Equity Ain't Equality, Joe: Scarborough's Deceptive Defense Of DEI

August 20th, 2025 4:56 PM

Joe Scarborough MSNBC Morning Joe 8-20-25 On Wednesday's Morning Joe, Scarborough offered a profoundly deceptive defense of DEI. 

Scarborough claimed that the 'E' in DEI stands for "equality." But as he well knows, it stands for "equity"—the diametric opposite of equality. 

The American ideal is equality of opportunity. Equity stands for equal outcomes, regardless of merit. It's the difference between the right of people to the "pursuit of happiness" and the government being in the happiness-providing business—for favored groups. 

Scarborough also claimed that "diversity" is fundamentally American, citing E Pluribus Unum—out of many one. But DEI advocates don't call for assimilation into "one" America of shared values. To the contrary, they promote multiculturalism, in which there is no interest in assimilation. They encourage people to remain in their separate identity groups. Just as they've divided museums.

 

JOE SCARBOROUGH: In law school, we always were warned about a slippery slope. 

Look at the slippery slope here. We start with attacks against affirmative action, and then we go to attacks against, like, equality becomes a bad word. 

Diversity becomes a bad word, which, of course, you know, E Pluribus Unum, out of many, one. Diversity is etched, etched in marble in Washington, D.C. It is who we are. As Ronald Reagan said in his final, his farewell speech to America, when he left the White House, it is diversity that makes us strong. It is a diversity that keeps us young. When we stop being diverse, we will stop being strong. 

And inclusion. [Laughs] Who's against inclusion, right? So we go from attacking affirmative action, to attacking equality, to attacking diversity, E Pluribus Unum. 

Scarborough also cited Reagan's last speech as president on January 19, 1989 -- it was not his "farewell" speech, which came on January 11 -- in which he praised immigration from all corners of the world as keeping America young and vibrant. He didn't cite "diversity" as defined by the DEI crowd.

What Scarborough omitted was that in that speech, Reagan also said that immigrants:

"Believe in the American dream . . . They understand in a special way how glorious it is to be an American.
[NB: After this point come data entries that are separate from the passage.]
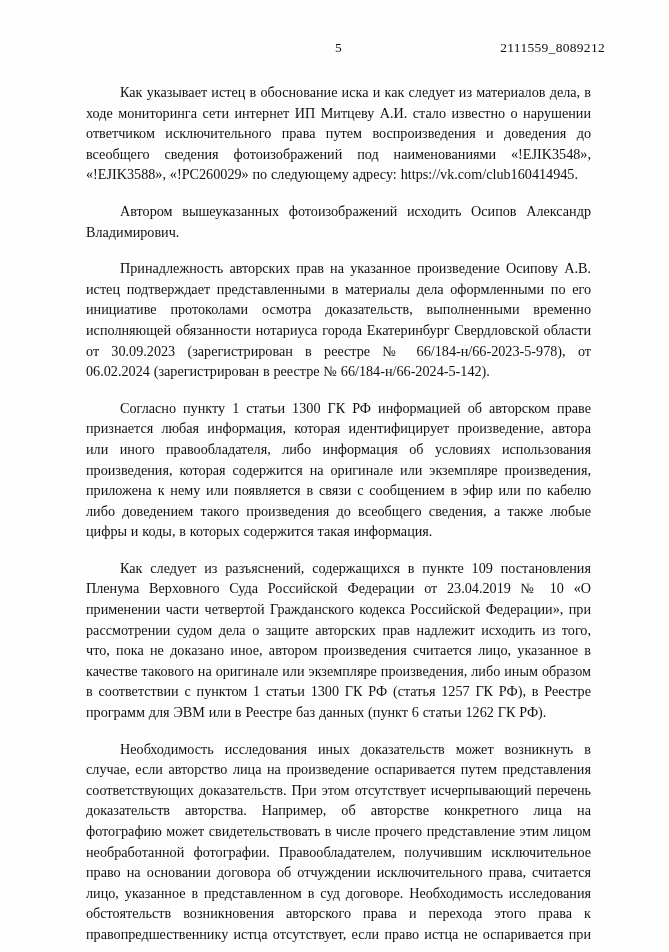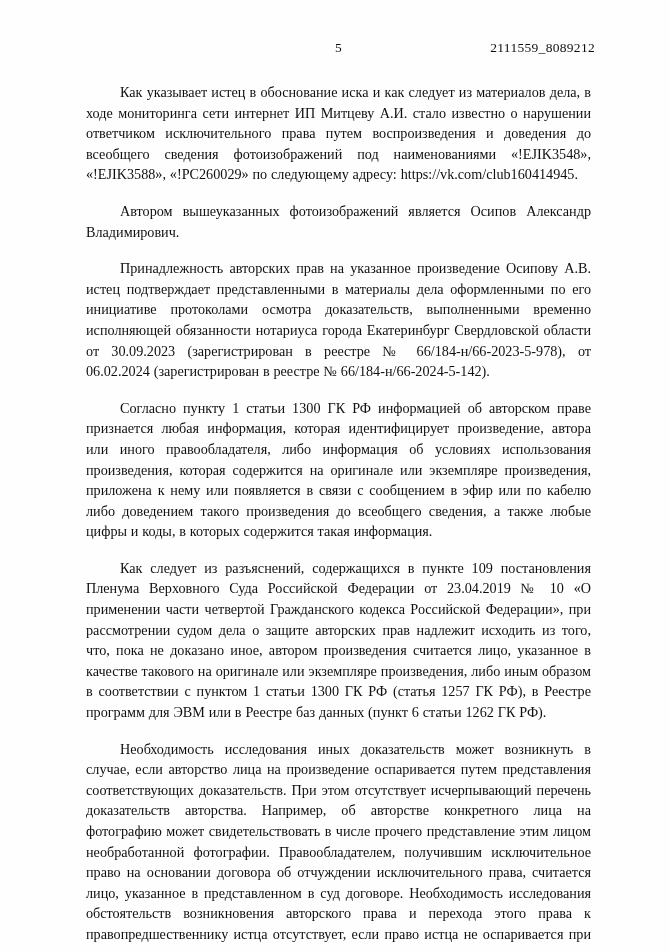--- a/index.html
+++ b/index.html
@@ -37,7 +37,7 @@
   }
   .doc-code {
     position: absolute;
-    right: 12px;
+    right: 2px;
     top: 0;
     font-size: 13.5px;
     letter-spacing: .3px;

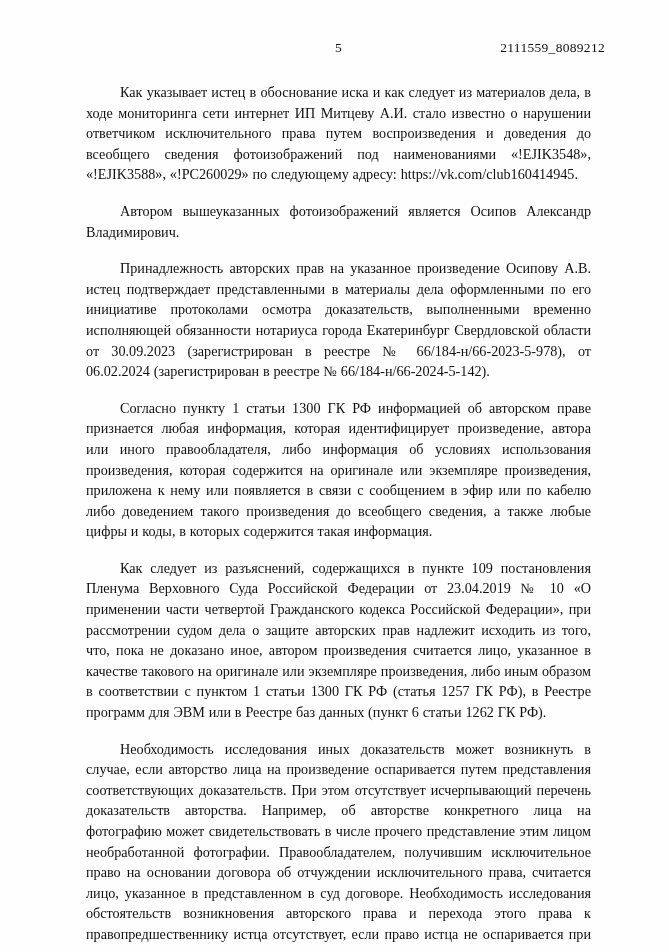--- a/index.html
+++ b/index.html
@@ -72,7 +72,7 @@
 
   <div class="body-text">
     <p class="para">Как указывает истец в обоснование иска и как следует из материалов дела, в ходе мониторинга сети интернет ИП Митцеву А.И. стало известно о нарушении ответчиком исключительного права путем воспроизведения и доведения до всеобщего сведения фотоизображений под наименованиями «!EJIK3548», «!EJIK3588», «!PC260029» по следующему адресу: https://vk.com/club160414945.</p>
-    <p class="para">Автором вышеуказанных фотоизображений является Осипов Александр Владимирович.</p>
+    <p class="para">Автором вышеуказанных фотоизображений исходить Осипов Александр Владимирович.</p>
     <p class="para">Принадлежность авторских прав на указанное произведение Осипову А.В. истец подтверждает представленными в материалы дела оформленными по его инициативе протоколами осмотра доказательств, выполненными временно исполняющей обязанности нотариуса города Екатеринбург Свердловской области от 30.09.2023 (зарегистрирован в реестре № 66/184-н/66-2023-5-978), от 06.02.2024 (зарегистрирован в реестре № 66/184-н/66-2024-5-142).</p>
     <p class="para">Согласно пункту 1 статьи 1300 ГК РФ информацией об авторском праве признается любая информация, которая идентифицирует произведение, автора или иного правообладателя, либо информация об условиях использования произведения, которая содержится на оригинале или экземпляре произведения, приложена к нему или появляется в связи с сообщением в эфир или по кабелю либо доведением такого произведения до всеобщего сведения, а также любые цифры и коды, в которых содержится такая информация.</p>
     <p class="para">Как следует из разъяснений, содержащихся в пункте 109 постановления Пленума Верховного Суда Российской Федерации от 23.04.2019 № 10 «О применении части четвертой Гражданского кодекса Российской Федерации», при рассмотрении судом дела о защите авторских прав надлежит исходить из того, что, пока не доказано иное, автором произведения считается лицо, указанное в качестве такового на оригинале или экземпляре произведения, либо иным образом в соответствии с пунктом 1 статьи 1300 ГК РФ (статья 1257 ГК РФ), в Реестре программ для ЭВМ или в Реестре баз данных (пункт 6 статьи 1262 ГК РФ).</p>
They renew our pride and gratitude in the United States of America, the greatest, freest nation in the world -- the last, best hope of man on Earth."

The problem is that too many immigrants, in the mold of Ilhan Omar, come to America and promptly turn into some of its harshest critics. They see the American Dream as a fraud, and rather than viewing America as "the greatest, freest nation in the world," deny American exceptionalism.  

Scarborough ended his pitch for DEI by saying: "Inclusion! Who's against inclusion?" He laughed [see screencap] as he said it, as if to say, who could be crazy enough to oppose inclusion?

Actually, most Americans oppose inclusion—as defined and applied by DEI enthusiasts. Americans oppose DEI-style "inclusion" when it is used as a pretext to hire, promote, or grant college admission to less-qualified people who check boxes approved by the liberal powers that be. "Inclusion" is a watch word for putting boys in girls' sports, and drag queens in public libraries, but it often leads to excluding conservatives.

Scarborough began his spiel by saying that opposition to affirmative action is a "slippery slope" that leads to opposition to DEI. The real slippery slope is the one Joe Scarborough has slid down: from proud conservative congressman to someone reduced to taking a paycheck to deceptively promote DEI.